▸ **TO DO**
Quote the listing in full, exactly as given, minus any pictures.

[MATERIAL SHOWN Boundary: Start]

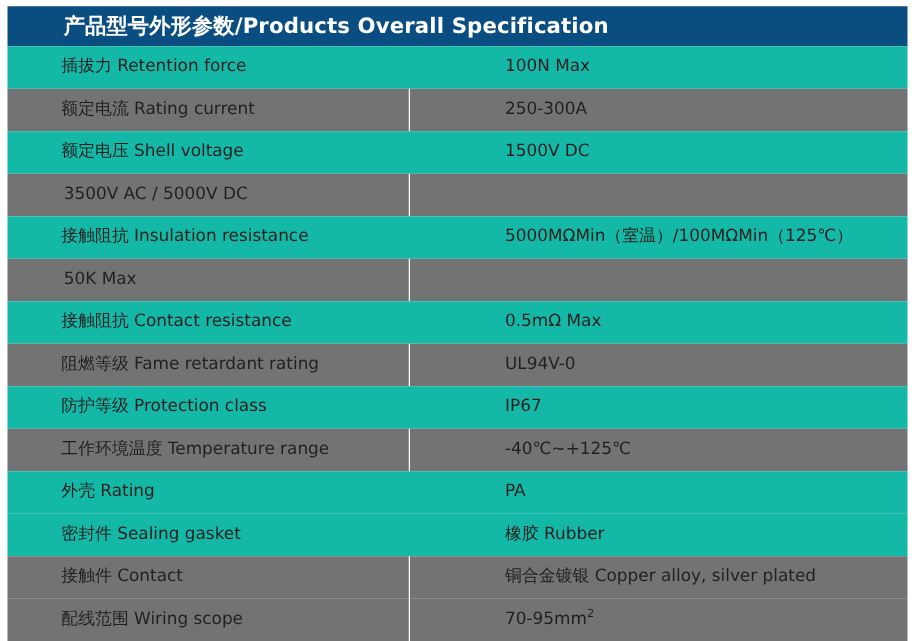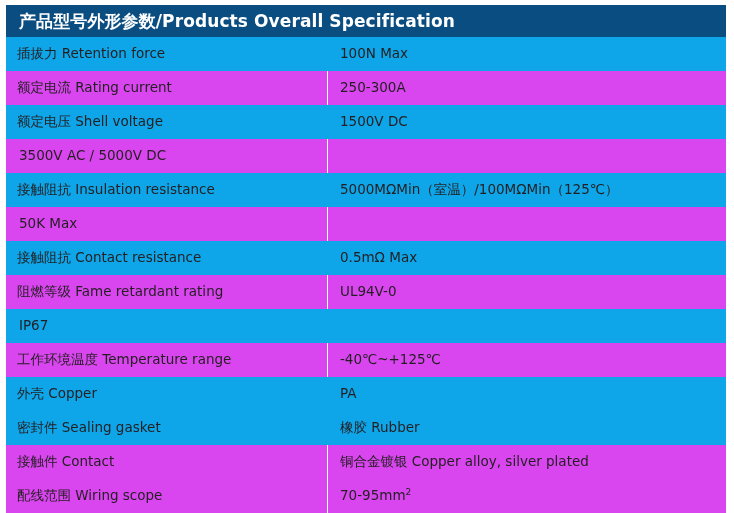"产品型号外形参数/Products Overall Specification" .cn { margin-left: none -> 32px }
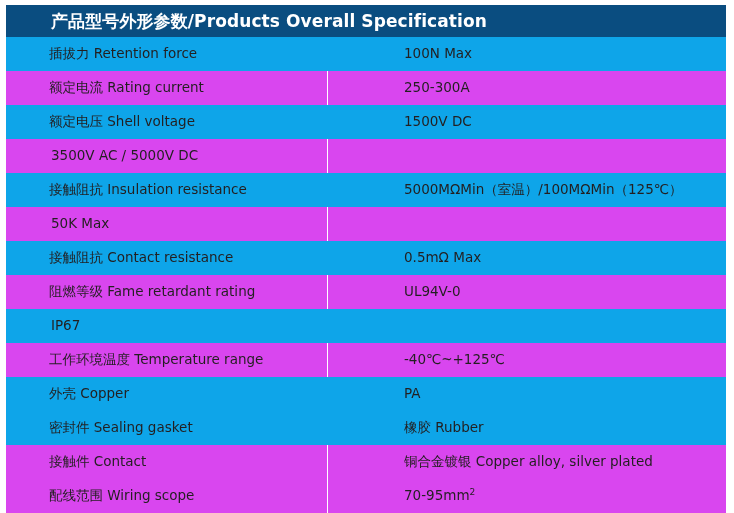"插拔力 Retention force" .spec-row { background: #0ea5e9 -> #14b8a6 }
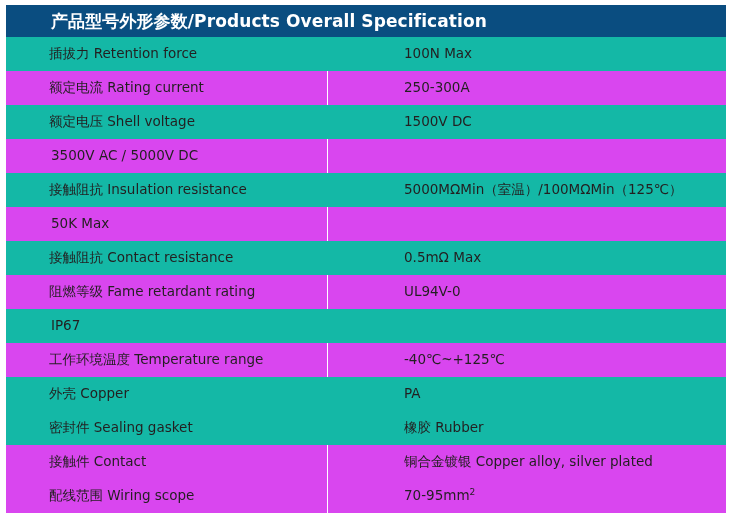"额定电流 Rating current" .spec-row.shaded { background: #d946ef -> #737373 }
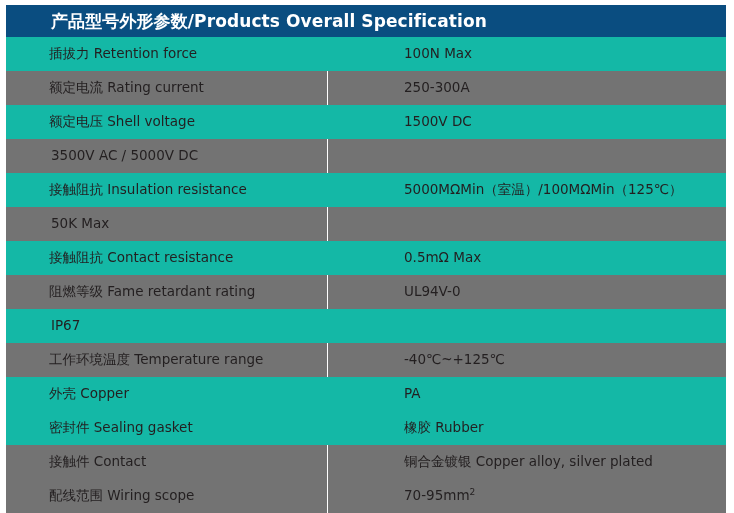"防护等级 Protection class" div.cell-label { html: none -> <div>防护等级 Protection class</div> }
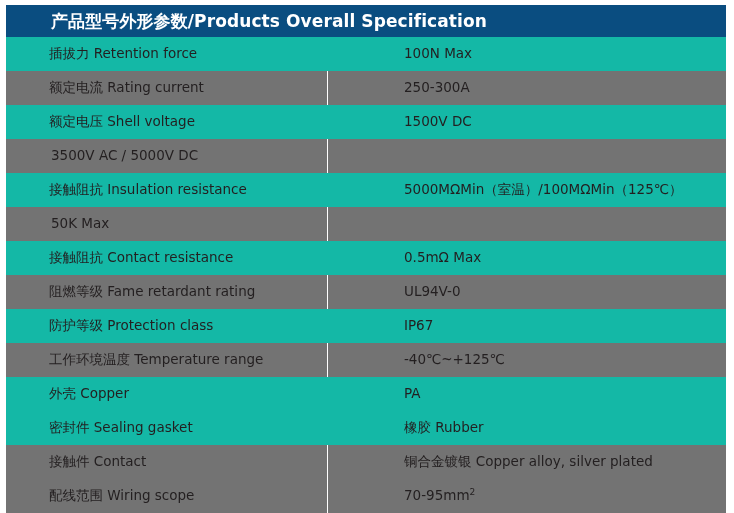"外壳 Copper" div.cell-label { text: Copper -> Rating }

[MATERIAL SHOWN Boundary: End]

▸ **THE ANSWER**
"产品型号外形参数/Products Overall Specification" .cn { margin-left: none -> 32px }
"插拔力 Retention force" .spec-row { background: #0ea5e9 -> #14b8a6 }
"额定电流 Rating current" .spec-row.shaded { background: #d946ef -> #737373 }
"防护等级 Protection class" div.cell-label { html: none -> <div>防护等级 Protection class</div> }
"外壳 Copper" div.cell-label { text: Copper -> Rating }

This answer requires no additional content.